### REQUIRED WORK
Hunt through the lines below for the string "none" and copy each one that has it.
'''
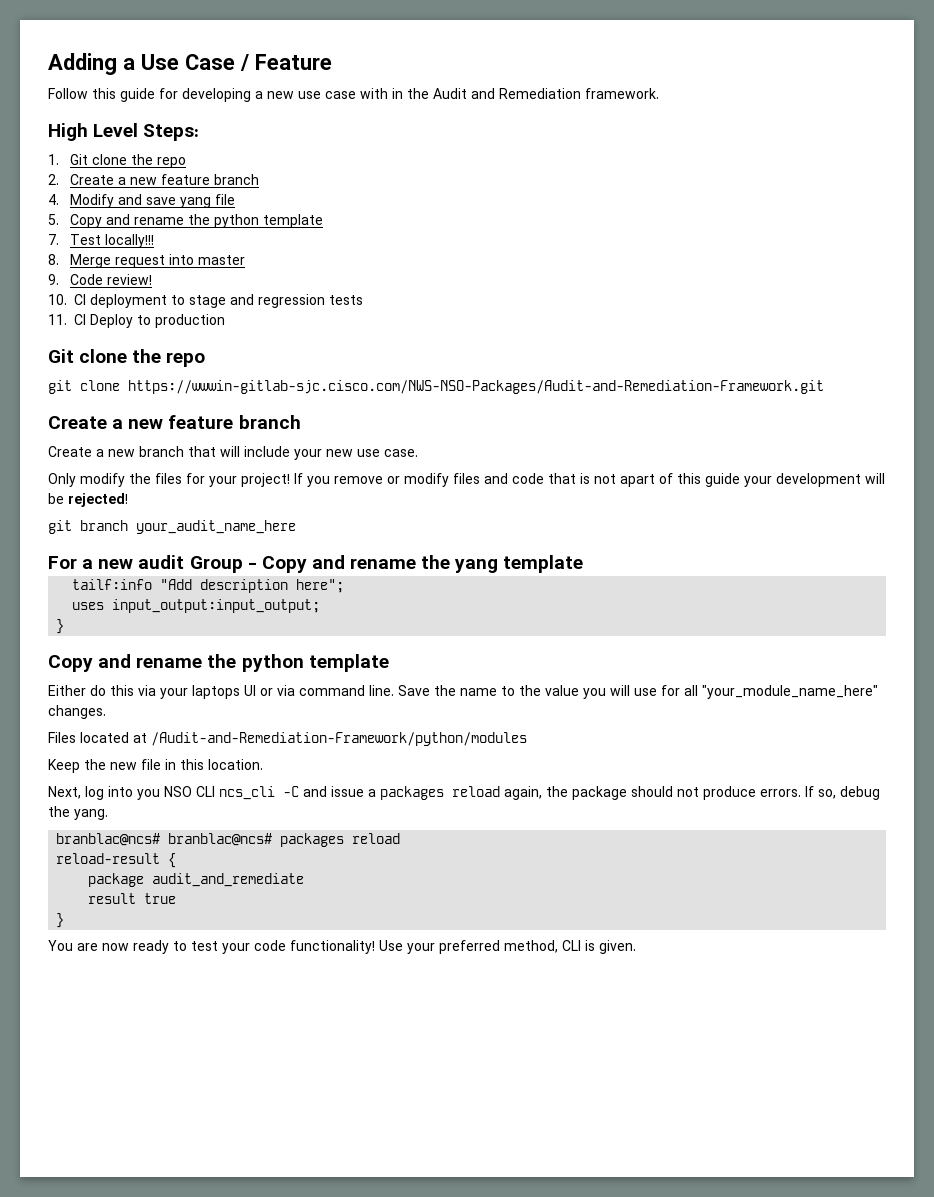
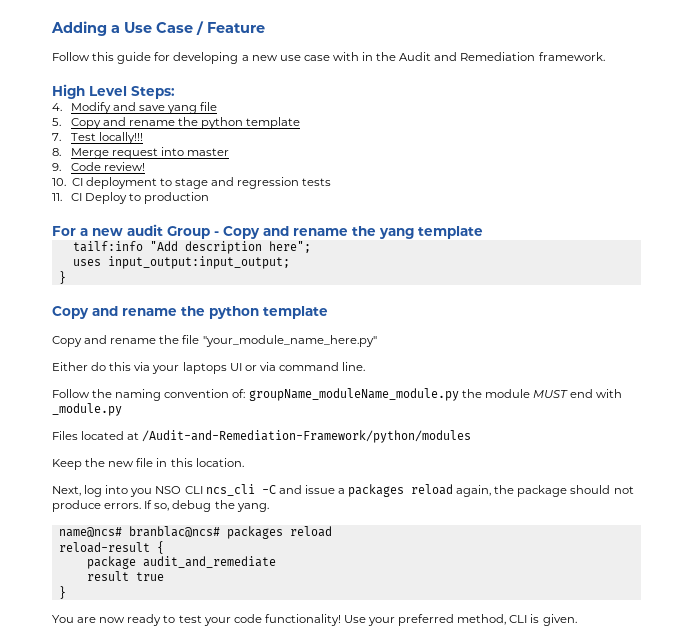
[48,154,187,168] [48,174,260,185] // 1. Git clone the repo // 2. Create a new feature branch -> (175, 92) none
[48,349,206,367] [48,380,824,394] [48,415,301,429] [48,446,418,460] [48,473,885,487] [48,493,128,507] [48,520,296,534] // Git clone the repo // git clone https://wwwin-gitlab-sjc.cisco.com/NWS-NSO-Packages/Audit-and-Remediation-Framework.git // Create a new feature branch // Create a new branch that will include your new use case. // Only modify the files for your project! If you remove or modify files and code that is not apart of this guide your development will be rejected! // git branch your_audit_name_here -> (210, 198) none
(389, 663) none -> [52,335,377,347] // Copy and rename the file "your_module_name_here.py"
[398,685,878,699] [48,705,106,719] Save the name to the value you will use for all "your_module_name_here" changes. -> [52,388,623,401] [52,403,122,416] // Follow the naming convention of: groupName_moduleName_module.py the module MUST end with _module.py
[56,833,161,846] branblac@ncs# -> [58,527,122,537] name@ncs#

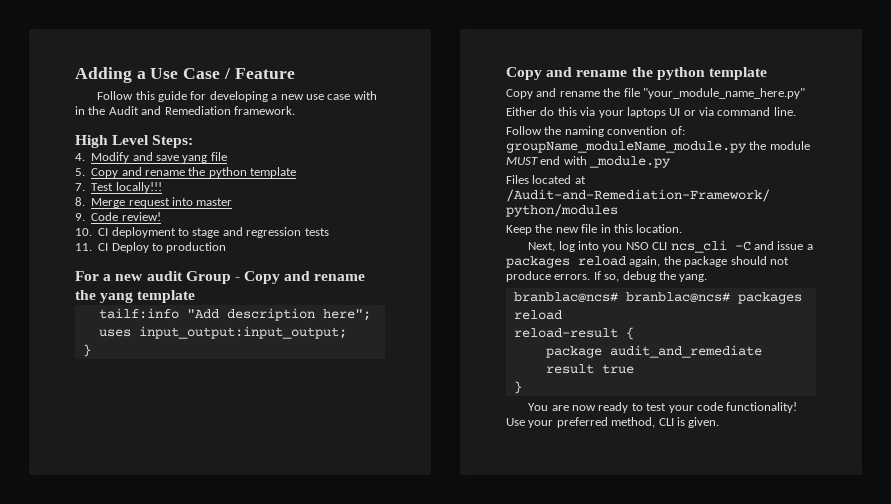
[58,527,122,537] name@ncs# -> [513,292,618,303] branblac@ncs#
'''
### ANSWER SECTION
[48,154,187,168] [48,174,260,185] // 1. Git clone the repo // 2. Create a new feature branch -> (175, 92) none
[48,349,206,367] [48,380,824,394] [48,415,301,429] [48,446,418,460] [48,473,885,487] [48,493,128,507] [48,520,296,534] // Git clone the repo // git clone https://wwwin-gitlab-sjc.cisco.com/NWS-NSO-Packages/Audit-and-Remediation-Framework.git // Create a new feature branch // Create a new branch that will include your new use case. // Only modify the files for your project! If you remove or modify files and code that is not apart of this guide your development will be rejected! // git branch your_audit_name_here -> (210, 198) none
(389, 663) none -> [52,335,377,347] // Copy and rename the file "your_module_name_here.py"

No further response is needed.